Phase 4 (Model Training Feedback): Applied the initially trained model to labeling data, identified difficult samples, and performed secondary labeling.

Project Results and Validation: After 6 months of effort, the project achieved remarkable results:

Dataset Scale: 65,000 high-quality images labeled, containing over 300,000 bounding boxes across 18 obstacle categories.

Detection Performance: On the test set, the mean Average Precision (mAP) across all obstacle categories reached 93.7%, with large objects (such as furniture legs) exceeding 97% and small objects (such as cables, shoes) reaching 89.2%.

Real-World Application: In real home environments, the robot's obstacle avoidance success rate improved from 78% to 96.5%, collision rate decreased by 85%, and user satisfaction improved significantly.

Technical Breakthroughs: During the project, we also developed specialized data augmentation methods and loss functions for low-angle views, which were later applied to other similar projects.

Case 2: Smart Refrigerator Ingredient Recognition

Project Background: A leading domestic appliance manufacturer wanted to integrate AI ingredient management into their premium refrigerator products.

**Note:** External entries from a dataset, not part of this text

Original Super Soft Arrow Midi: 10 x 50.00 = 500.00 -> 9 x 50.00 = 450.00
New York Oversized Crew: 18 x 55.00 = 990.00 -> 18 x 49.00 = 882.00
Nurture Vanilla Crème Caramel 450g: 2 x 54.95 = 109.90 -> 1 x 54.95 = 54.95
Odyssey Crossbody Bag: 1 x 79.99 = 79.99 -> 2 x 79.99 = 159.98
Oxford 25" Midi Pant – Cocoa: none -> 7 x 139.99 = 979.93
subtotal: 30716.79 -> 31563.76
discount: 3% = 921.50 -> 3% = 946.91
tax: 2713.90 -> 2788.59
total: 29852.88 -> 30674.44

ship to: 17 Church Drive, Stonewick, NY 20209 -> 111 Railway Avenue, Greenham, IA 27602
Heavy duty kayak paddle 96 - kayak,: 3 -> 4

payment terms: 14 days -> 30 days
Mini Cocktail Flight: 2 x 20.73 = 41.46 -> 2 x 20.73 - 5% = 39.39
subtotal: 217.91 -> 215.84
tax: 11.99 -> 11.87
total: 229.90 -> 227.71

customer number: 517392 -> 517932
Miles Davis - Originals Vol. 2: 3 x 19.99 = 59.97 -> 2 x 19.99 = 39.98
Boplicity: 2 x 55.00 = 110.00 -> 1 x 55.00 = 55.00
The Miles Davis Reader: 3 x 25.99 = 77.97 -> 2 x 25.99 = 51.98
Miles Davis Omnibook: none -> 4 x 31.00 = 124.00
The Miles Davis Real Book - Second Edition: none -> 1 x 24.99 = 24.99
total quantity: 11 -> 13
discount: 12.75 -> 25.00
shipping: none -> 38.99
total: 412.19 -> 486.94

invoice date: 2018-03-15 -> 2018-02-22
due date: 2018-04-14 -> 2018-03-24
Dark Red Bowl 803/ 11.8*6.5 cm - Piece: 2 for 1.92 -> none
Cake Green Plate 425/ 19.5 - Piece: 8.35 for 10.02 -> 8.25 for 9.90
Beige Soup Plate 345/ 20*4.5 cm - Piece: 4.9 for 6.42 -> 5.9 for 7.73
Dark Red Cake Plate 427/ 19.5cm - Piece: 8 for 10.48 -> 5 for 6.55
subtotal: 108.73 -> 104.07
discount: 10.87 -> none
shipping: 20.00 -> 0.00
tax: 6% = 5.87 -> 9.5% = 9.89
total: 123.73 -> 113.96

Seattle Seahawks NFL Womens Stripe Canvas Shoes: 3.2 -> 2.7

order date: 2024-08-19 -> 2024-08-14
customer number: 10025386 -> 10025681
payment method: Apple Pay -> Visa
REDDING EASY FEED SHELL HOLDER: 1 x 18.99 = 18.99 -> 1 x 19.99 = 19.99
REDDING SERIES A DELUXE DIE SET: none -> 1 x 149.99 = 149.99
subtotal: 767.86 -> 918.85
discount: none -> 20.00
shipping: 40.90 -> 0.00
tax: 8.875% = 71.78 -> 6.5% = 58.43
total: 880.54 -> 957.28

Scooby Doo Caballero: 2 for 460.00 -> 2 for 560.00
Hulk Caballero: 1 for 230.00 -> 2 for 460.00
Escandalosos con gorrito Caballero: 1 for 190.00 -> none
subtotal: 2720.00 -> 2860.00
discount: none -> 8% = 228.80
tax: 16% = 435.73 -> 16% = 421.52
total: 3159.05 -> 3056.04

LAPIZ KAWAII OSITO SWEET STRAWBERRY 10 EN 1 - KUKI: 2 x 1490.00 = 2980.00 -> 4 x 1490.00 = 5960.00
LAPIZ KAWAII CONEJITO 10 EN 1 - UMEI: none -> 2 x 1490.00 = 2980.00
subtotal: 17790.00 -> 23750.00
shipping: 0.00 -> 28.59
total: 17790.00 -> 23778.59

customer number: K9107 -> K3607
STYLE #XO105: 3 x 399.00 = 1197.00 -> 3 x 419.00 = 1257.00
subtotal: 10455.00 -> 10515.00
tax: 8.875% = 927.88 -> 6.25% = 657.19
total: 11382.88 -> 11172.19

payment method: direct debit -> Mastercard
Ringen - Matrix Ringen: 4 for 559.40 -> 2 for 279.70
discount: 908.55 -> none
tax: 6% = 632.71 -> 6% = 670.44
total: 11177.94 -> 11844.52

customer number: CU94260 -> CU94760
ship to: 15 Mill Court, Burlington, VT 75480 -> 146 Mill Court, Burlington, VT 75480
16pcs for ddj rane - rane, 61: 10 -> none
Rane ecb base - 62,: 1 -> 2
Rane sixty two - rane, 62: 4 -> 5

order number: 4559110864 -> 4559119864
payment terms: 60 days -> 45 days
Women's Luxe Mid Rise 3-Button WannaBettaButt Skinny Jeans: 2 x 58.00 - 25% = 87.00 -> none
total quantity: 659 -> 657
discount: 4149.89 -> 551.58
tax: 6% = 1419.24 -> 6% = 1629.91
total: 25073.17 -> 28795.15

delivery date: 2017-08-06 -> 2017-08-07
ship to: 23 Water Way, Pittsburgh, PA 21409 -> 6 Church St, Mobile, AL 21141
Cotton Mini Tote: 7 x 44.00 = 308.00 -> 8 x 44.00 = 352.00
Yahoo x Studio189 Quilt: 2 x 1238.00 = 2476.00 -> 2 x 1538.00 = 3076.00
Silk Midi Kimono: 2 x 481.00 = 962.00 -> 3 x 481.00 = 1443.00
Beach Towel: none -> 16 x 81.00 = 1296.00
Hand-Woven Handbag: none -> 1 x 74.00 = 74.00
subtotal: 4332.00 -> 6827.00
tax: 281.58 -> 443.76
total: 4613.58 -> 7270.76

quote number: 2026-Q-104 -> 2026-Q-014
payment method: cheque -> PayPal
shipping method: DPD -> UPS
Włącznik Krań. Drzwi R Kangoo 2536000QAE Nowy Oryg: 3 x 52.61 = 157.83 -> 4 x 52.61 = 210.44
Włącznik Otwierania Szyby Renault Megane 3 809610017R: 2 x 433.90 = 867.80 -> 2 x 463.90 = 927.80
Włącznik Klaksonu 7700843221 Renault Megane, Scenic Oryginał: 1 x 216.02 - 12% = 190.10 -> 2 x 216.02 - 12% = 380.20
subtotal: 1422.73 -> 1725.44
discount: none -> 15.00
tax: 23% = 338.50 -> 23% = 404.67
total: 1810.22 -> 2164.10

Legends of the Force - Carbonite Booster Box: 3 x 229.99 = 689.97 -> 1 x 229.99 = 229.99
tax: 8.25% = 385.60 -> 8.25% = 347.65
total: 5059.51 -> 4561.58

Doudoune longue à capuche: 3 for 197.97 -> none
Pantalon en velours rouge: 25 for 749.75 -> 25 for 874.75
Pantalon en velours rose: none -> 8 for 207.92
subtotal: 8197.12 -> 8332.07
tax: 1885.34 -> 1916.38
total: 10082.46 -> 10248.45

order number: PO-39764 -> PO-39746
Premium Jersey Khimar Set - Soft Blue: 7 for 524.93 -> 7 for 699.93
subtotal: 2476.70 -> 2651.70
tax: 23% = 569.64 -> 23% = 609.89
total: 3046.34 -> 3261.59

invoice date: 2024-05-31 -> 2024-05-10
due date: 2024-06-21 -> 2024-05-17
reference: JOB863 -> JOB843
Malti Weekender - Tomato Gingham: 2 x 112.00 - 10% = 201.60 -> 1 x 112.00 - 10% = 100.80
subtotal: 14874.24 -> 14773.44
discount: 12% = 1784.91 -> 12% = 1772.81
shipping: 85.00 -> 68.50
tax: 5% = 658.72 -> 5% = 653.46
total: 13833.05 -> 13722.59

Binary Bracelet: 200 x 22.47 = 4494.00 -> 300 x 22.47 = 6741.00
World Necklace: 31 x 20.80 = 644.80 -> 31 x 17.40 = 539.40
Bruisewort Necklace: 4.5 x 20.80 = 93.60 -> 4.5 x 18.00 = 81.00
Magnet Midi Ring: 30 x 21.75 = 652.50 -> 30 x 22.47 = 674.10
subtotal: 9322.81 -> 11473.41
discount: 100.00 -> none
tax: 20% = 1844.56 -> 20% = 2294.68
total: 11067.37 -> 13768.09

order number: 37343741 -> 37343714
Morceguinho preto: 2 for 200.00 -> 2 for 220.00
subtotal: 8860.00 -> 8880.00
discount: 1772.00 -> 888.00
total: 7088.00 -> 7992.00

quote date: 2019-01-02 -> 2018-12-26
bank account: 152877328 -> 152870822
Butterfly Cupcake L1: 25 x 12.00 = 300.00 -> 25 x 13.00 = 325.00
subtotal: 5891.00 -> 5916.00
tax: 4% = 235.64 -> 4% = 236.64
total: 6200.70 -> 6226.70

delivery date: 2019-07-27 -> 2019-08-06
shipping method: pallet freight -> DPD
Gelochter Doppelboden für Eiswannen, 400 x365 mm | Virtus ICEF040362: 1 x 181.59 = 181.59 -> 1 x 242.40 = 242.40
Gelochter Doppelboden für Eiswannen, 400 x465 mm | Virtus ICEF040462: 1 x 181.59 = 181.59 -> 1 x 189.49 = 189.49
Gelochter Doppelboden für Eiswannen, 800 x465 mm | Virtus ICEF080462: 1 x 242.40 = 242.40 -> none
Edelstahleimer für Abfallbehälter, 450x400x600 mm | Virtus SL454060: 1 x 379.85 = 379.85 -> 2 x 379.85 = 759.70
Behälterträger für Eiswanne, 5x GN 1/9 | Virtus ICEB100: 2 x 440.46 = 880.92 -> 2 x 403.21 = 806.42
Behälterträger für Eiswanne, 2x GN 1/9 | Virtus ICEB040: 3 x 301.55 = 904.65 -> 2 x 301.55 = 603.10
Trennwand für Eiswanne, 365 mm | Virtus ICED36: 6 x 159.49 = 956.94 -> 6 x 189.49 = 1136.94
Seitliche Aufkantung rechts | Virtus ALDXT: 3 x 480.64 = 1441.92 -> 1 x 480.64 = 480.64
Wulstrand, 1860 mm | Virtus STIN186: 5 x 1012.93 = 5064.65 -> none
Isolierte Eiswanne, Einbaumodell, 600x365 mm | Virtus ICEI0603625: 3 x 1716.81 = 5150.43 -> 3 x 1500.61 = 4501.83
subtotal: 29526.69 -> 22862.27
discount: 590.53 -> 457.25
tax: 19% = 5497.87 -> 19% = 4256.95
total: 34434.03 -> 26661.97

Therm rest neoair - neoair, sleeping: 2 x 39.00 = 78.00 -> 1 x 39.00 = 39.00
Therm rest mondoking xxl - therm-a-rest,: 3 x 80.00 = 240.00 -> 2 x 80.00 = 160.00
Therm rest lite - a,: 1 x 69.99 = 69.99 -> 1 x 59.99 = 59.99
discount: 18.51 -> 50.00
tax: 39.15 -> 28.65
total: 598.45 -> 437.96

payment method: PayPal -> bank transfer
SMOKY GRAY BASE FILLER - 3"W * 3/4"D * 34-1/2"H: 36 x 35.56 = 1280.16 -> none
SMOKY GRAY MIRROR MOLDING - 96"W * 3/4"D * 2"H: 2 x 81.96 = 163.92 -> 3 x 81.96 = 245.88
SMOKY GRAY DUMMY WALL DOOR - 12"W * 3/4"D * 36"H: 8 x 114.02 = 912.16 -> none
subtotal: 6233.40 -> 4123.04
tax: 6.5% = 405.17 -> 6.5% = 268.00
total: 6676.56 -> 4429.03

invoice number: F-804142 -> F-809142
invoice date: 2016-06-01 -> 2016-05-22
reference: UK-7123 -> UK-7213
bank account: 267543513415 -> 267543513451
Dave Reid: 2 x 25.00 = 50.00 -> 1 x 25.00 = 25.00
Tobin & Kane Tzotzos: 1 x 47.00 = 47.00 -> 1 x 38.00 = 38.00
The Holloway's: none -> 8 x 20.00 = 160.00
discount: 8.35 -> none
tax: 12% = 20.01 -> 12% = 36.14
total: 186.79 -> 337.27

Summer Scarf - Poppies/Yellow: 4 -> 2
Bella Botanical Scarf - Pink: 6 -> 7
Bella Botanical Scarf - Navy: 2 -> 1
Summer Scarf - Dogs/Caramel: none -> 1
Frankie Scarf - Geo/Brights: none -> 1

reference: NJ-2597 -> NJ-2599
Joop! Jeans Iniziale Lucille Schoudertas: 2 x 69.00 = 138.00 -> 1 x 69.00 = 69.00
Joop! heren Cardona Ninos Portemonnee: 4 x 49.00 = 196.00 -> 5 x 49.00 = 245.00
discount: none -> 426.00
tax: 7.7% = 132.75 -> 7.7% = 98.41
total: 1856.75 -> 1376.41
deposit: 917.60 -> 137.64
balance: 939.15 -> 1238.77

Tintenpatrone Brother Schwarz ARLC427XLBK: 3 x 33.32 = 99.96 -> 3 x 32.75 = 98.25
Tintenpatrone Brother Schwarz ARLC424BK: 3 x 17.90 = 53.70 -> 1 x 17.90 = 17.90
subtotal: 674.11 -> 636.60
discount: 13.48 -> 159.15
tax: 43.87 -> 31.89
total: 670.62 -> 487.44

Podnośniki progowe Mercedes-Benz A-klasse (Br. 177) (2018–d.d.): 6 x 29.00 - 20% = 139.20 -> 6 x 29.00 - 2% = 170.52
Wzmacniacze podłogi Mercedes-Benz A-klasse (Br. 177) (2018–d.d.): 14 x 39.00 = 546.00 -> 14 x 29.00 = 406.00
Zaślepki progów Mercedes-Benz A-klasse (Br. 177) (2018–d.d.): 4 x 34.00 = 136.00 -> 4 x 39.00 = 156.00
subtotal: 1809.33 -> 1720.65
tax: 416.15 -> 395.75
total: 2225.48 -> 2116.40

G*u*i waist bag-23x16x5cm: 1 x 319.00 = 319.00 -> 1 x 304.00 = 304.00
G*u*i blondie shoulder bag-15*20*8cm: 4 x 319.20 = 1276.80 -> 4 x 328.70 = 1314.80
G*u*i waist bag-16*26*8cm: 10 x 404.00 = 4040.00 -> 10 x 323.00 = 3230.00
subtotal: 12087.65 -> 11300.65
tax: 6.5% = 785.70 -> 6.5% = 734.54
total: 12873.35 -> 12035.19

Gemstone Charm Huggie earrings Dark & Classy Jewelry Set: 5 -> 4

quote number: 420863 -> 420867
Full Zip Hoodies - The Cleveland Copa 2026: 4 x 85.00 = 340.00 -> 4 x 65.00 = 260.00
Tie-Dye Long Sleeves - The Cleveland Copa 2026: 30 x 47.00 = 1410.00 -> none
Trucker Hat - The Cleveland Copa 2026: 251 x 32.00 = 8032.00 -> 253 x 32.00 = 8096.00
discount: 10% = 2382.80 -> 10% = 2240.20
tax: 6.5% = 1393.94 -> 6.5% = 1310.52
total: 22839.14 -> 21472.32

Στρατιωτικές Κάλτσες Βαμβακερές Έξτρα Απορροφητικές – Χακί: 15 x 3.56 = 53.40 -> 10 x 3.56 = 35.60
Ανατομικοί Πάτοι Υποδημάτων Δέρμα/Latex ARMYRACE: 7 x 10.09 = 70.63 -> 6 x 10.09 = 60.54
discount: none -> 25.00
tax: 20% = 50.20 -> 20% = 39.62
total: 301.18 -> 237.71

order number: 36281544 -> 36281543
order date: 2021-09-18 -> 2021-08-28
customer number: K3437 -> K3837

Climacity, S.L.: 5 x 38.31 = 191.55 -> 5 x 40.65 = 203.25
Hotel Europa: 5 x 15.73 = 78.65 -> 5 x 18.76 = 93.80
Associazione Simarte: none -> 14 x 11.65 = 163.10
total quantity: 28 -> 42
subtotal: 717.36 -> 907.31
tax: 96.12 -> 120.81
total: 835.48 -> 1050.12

Traditional weight sensing and barcode scanning methods couldn't meet user needs. The client wanted to use built-in cameras to automatically identify ingredient types, quantities, and freshness levels, providing intelligent ingredient management, expiration reminders, and recipe recommendation services.

In-Depth Business Requirements Analysis:

  • Ingredient recognition accuracy: Need to accurately identify over 100 common ingredients, including different varieties of vegetables, fruits, meats, dairy products, etc.
  • Packaging adaptability: Ability to recognize transparent, semi-transparent, opaque packaging, and unpackaged ingredients
  • Condition assessment: Not only identify ingredient types but also judge freshness levels
  • Multi-shelf management: Refrigerators typically have multiple shelves; need to identify ingredients on different levels
  • User privacy protection: Ingredient data processed locally only, not uploaded to the cloud

Ingredient Classification System: In collaboration with nutritionists and food scientists, we established a detailed ingredient classification system:

Vegetables (42 classes): Leafy greens: Spinach, bok choy, lettuce, rapeseed, chives, celery, cilantro, etc. Root vegetables: White radish, carrots, potatoes, onions, ginger, garlic, lotus root, etc. Gourds and fruits: Cucumbers, tomatoes, eggplant, bell peppers, winter melon, pumpkin, bitter melon, etc. Mushrooms: Shiitake, enoki, king oyster, wood ear, silver ear, etc.

Fruits (35 classes): Pome fruits: Apples, pears, hawthorn, etc. Stone fruits: Peaches, plums, apricots, cherries, etc. Berries: Strawberries, blueberries, grapes, kiwi, dragon fruit, etc. Citrus: Oranges, tangerines, pomelo, lemons, etc. Tropical fruits: Bananas, mangoes, durian, coconut, etc.

Proteins (25 classes): Meats: Pork (pork belly, tenderloin, ribs, etc.), beef, lamb, chicken, etc. Seafood: Fish (grass carp, common carp, sea bass, etc.), shrimp, crab, shellfish, etc. Eggs: Chicken eggs, duck eggs, quail eggs, etc. Soy products: Tofu, dried tofu, bean curd sticks, etc.

Dairy & Beverages (15 classes): Dairy: Milk, yogurt, cheese, butter, etc. Beverages: Mineral water, juice, carbonated drinks, tea drinks, etc.

Seasonings & Dried Goods (18 classes): Seasonings: Salt, sugar, soy sauce, vinegar, cooking wine, pepper powder, etc. Dried goods: Wood ear, silver ear, dried shiitake, seaweed, kelp, etc.

Special Data Collection Challenges: The refrigerator environment presents unique challenges for ingredient recognition:

Lighting Conditions: Internal LED lighting in refrigerators typically has a cool color tone with uneven illumination — brighter near the light and darker farther away.

Transparency Issues: Glass bottles, transparent plastic containers, and plastic wrap make object boundaries blurry.

Reflection Issues: Refrigerator inner walls, metal containers, and glassware produce reflections that affect recognition.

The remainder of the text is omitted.